According to the Campaign for Real Ale, over 600 pubs have so far been listed as community assets.
What we are proposing
National permitted development rights are an important part of the planning system; providing flexibility, reducing bureaucracy and allowing the best use to be made of existing buildings.
However, the passion for community pubs as demonstrated by the significant numbers listed as assets of community value highlights the need to enable local communities to consider planning applications for the change of use of a pub of particular local value.
We therefore plan to bring forward secondary legislation at the earliest opportunity so that in England the listing of a pub as an asset of community value will trigger a temporary disapplication of the national permitted development rights for the change of use or demolition of those pubs that communities have identified as providing the most community benefit.
This will mean that in future where a pub is listed as an asset of community value, a planning application will be required for the change of use or demolition of a pub.
This then provides an opportunity for local people to comment, and enables the local planning authority to determine the application in accordance with its local plan, any neighbourhood plan, and national policy.
The local planning authority may take the listing into account as a material consideration when determining any planning application.
Supporting community pubs
We are providing £250,000 to Pub is the Hub and the Plunkett Foundation over 2013 to 2014 and 2014 to 2015 to help pubs to provide a wide range of community-focussed services and facilities and to help local residents buy and run co-operative pubs.
The National Planning Policy Framework makes clear that to deliver the social, recreational and cultural facilities that communities need, planning policies and decisions should provide for the use of such facilities, including pubs, and guard against their unnecessary loss.
We are assisting firms with business rates: the Localism Act helps make small business rate relief easier to claim; we have doubled small business rate relief scheme from October 2010 to March 2016; and we have given councils powers to levy discretionary business rate discounts which could, for example, be used to support local community pubs.
A further centrally-funded business rate discount for pubs (and restaurants and shops) has been introduced worth £1,000 in 2014 to 2015 and £1,500 in 2015 to 2016 for premises with rateable values of up to £50,000.
The government has scrapped the last administration’s plans for a 10% rise in cider duties (the so-called cider tax).
We have cut duty on beer by 1 penny, and scrapped the beer duty escalator which would have further increased beer duty every year.
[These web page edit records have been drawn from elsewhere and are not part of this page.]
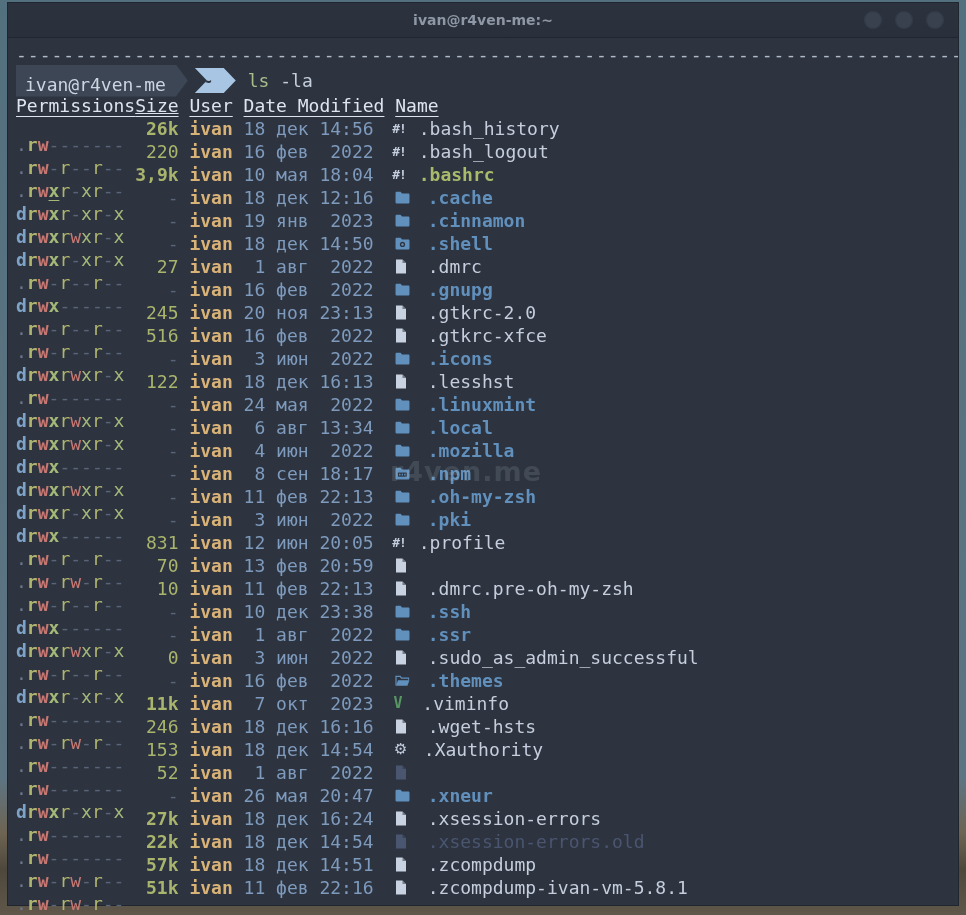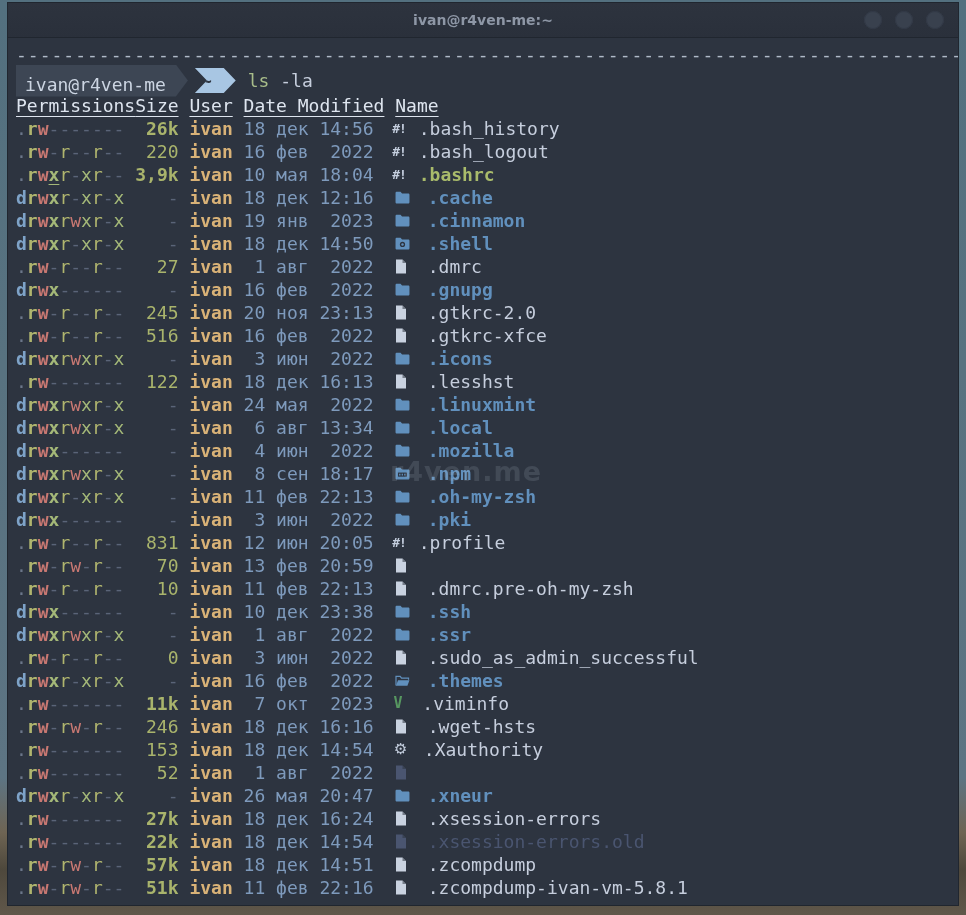--- a/index.html
+++ b/index.html
@@ -21,30 +21,30 @@
     clip-path:polygon(0 0,calc(100% - 12px) 0,100% 50%,calc(100% - 12px) 100%,0 100%);}
   .seg-path{background:var(--prompt-path-bg);color:var(--prompt-path-fg);font-weight:bold;
     padding:0 24px 0 18px;margin-left:-5px;
     clip-path:polygon(12px 0,calc(100% - 12px) 0,100% 50%,calc(100% - 12px) 100%,12px 100%,24px 50%,12px 0);}
   .cmd{margin-left:12px;white-space:pre;}
   .cmd-name{color:var(--cmd-green);text-align:center;}
   .cmd-args{color:var(--fg);}
   .headers{display:flex;white-space:pre;color:var(--header-fg);}
   .hu{text-decoration:underline;text-underline-offset:4px;}
   .row{display:flex;white-space:pre;height:23px;}
-  .c-perms{width:11ch;}
+  .c-perms{width:11ch;margin-top:16px;}
   .c-size{width:4ch;text-align:right;color:var(--size-green);}
   .c-size.sz-bold{font-weight:bold;}
   .c-size.sz-dash{color:var(--dash-gray);font-weight:normal;}
   .c-user{width:4ch;margin-left:1ch;color:var(--user-yellow);font-weight:bold;}
   .c-date{width:13ch;margin-left:1ch;color:var(--date-blue);}
   .c-icon{width:2ch;margin-left:1ch;display:inline-flex;align-items:center;justify-content:flex-start;}
   .c-name{margin-left:1ch;}
   .h-perms{width:11ch;}
-  .h-size{width:4ch;text-align:left;}
+  .h-size{width:4ch;text-align:left;text-decoration:underline;}
   .h-user{width:4ch;margin-left:1ch;}
   .h-date{width:13ch;margin-left:1ch;}
   .h-name{margin-left:1ch;}
   .p-dot{color:var(--dot-gray);}
   .p-dash{color:var(--dash-gray);}
   .p-d{color:var(--perm-blue);font-weight:bold;}
   .p-r{color:var(--olive);}
   .p-w{color:var(--red);}
   .p-x{color:var(--green-x);}
   .p-bold{font-weight:bold;}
As of March 2014, beer is 8 pence a pint cheaper as a result.
Pubs have benefited from the greater flexibility on weights and measures, allowing beer and wine to be sold in different sizes than was previously allowed by regulations.
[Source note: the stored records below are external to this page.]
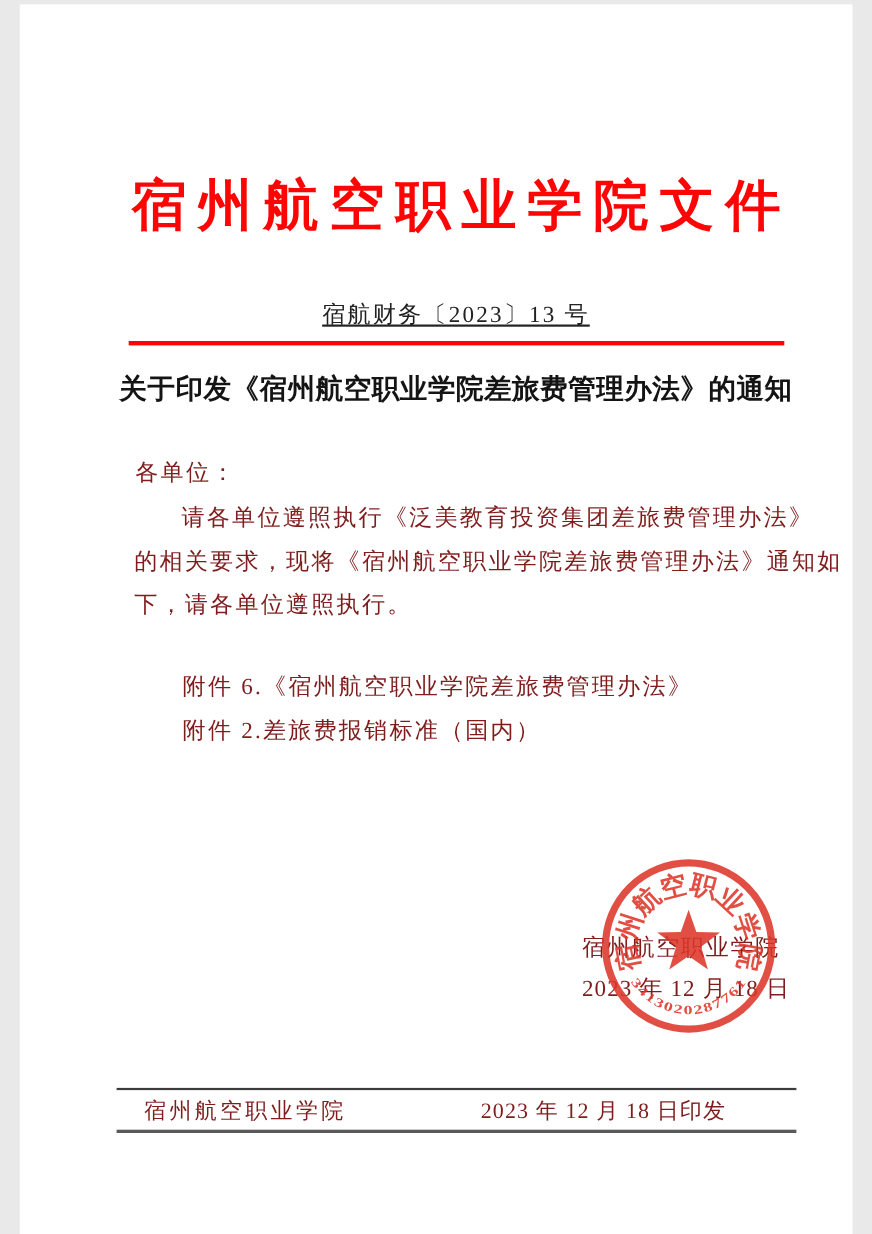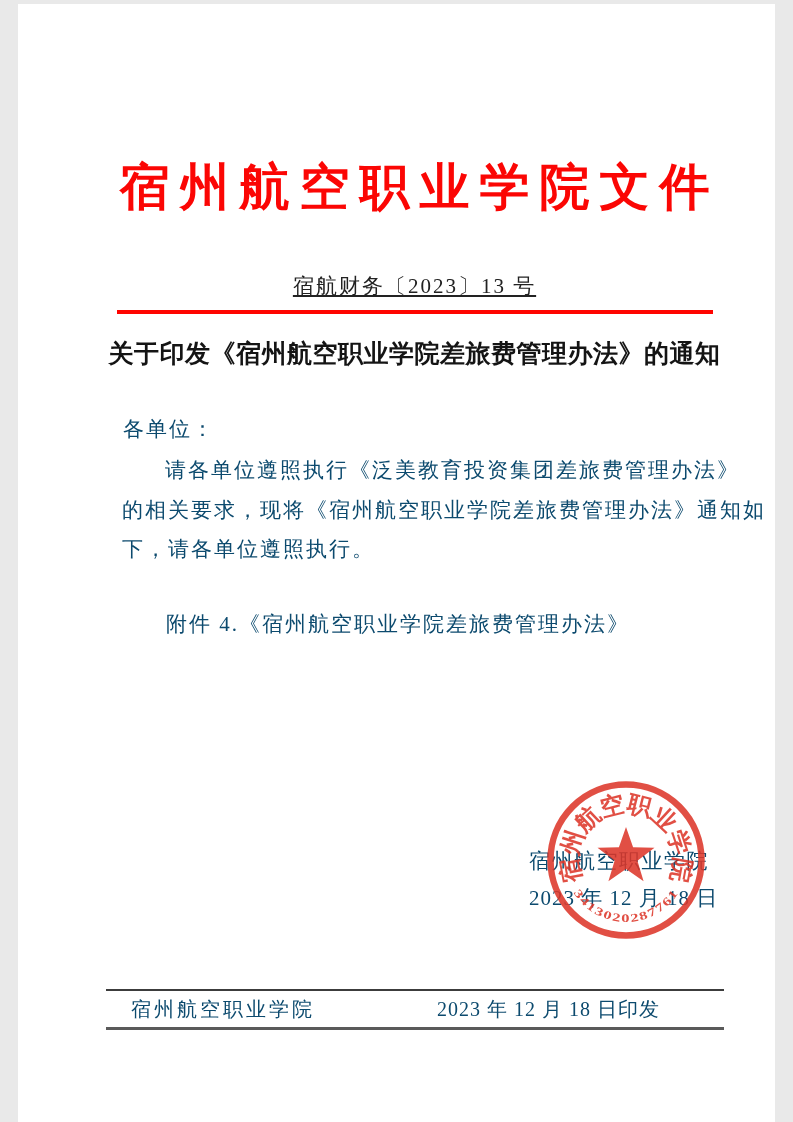--- a/index.html
+++ b/index.html
@@ -30,21 +30,21 @@
   .red-line {
     top: 306px; left: 99px; width: 596px; height: 4px;
     background: #ff0400;
   }
   .notice-title {
     top: 333px; left: 0; width: 793px;
     text-align: center;
     font-size: 25px; font-weight: 700; letter-spacing: 0.5px;
     color: #141414;
   }
-  .bodytext { font-size: 21px; letter-spacing: 2px; color: #0c4a6e; }
+  .bodytext { font-size: 21px; letter-spacing: 2px; color: #7f1d1d; }
   .salutation { top: 411px; left: 105px; }
   .body-l1 { top: 452px; left: 147px; }
   .body-l2 { top: 492px; left: 104px; }
   .body-l3 { top: 531px; left: 104px; }
   .att-1 { top: 606px; left: 148px; }
   .att-2 { top: 646px; left: 148px; }
   .att-3 { top: 686px; left: 148px; }
 
   .sig-org  { top: 843px; left: 511px; font-size: 21px; letter-spacing: 1.5px; }
   .sig-date { top: 880px; left: 511px; font-size: 21px; letter-spacing: 1px; }
@@ -69,21 +69,22 @@
   <div class="abs red-line"></div>
 
   <div class="abs notice-title">关于印发《宿州航空职业学院差旅费管理办法》的通知</div>
 
   <div class="abs bodytext salutation">各单位：</div>
 
   <div class="abs bodytext body-l1">请各单位遵照执行《泛美教育投资集团差旅费管理办法》</div>
   <div class="abs bodytext body-l2">的相关要求，现将《宿州航空职业学院差旅费管理办法》通知如</div>
   <div class="abs bodytext body-l3">下，请各单位遵照执行。</div>
 
-  <div class="abs bodytext att-1">附件 4.《宿州航空职业学院差旅费管理办法》</div>
+  <div class="abs bodytext att-1">附件 6.《宿州航空职业学院差旅费管理办法》</div>
+  <div class="abs bodytext att-2">附件 2.差旅费报销标准（国内）</div>
 
   <div class="abs bodytext sig-org">宿州航空职业学院</div>
   <div class="abs bodytext sig-date">2023 年 12 月 18 日</div>
 
   <svg class="abs seal" viewBox="0 0 200 200" xmlns="http://www.w3.org/2000/svg">
     <defs>
       <path id="seal-arc-top" d="M 56.5 120.3 A 48 48 0 1 1 143.5 120.3" fill="none"></path>
       <path id="seal-arc-bottom" d="M 46.3 131 A 62 62 0 0 0 153.7 131" fill="none"></path>
     </defs>
     <circle cx="100" cy="100" r="75.5" fill="none" stroke="#dd3629" stroke-width="6.5"></circle>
We are supporting landlords leasing their pubs from pub companies through the introduction of a statutory code of practice to govern the relationship between pub-owning companies and their tied tenants, with an independent adjudicator to enforce the code.
The Live Music Act 2012 has made it easier for pubs to play live music.
We are tackling unfair competition and loss-leading of alcohol by some retailers, without adversely affecting the price of a pint in a pub.
As part of the ‘focus on enforcement of regulation’ initiative launched in July 2012, we have sought to reduce over-zealous regulation of pubs.
New guidance issue by the CCTV Commissioner has sought to stop the blanket imposition of CCTV in all pubs, irrespective of how well they are run.
Pubs are among the businesses which have benefited from our exemption of unnecessary health and safety inspections.
Changes in corporation tax and national insurance (abolishing National Insurance contributions for under-21s earning less than £813 per week from April 2015, and making it cheaper to employ people on incomes below £21,000) will benefit the pubs sector, which employs large numbers of young people.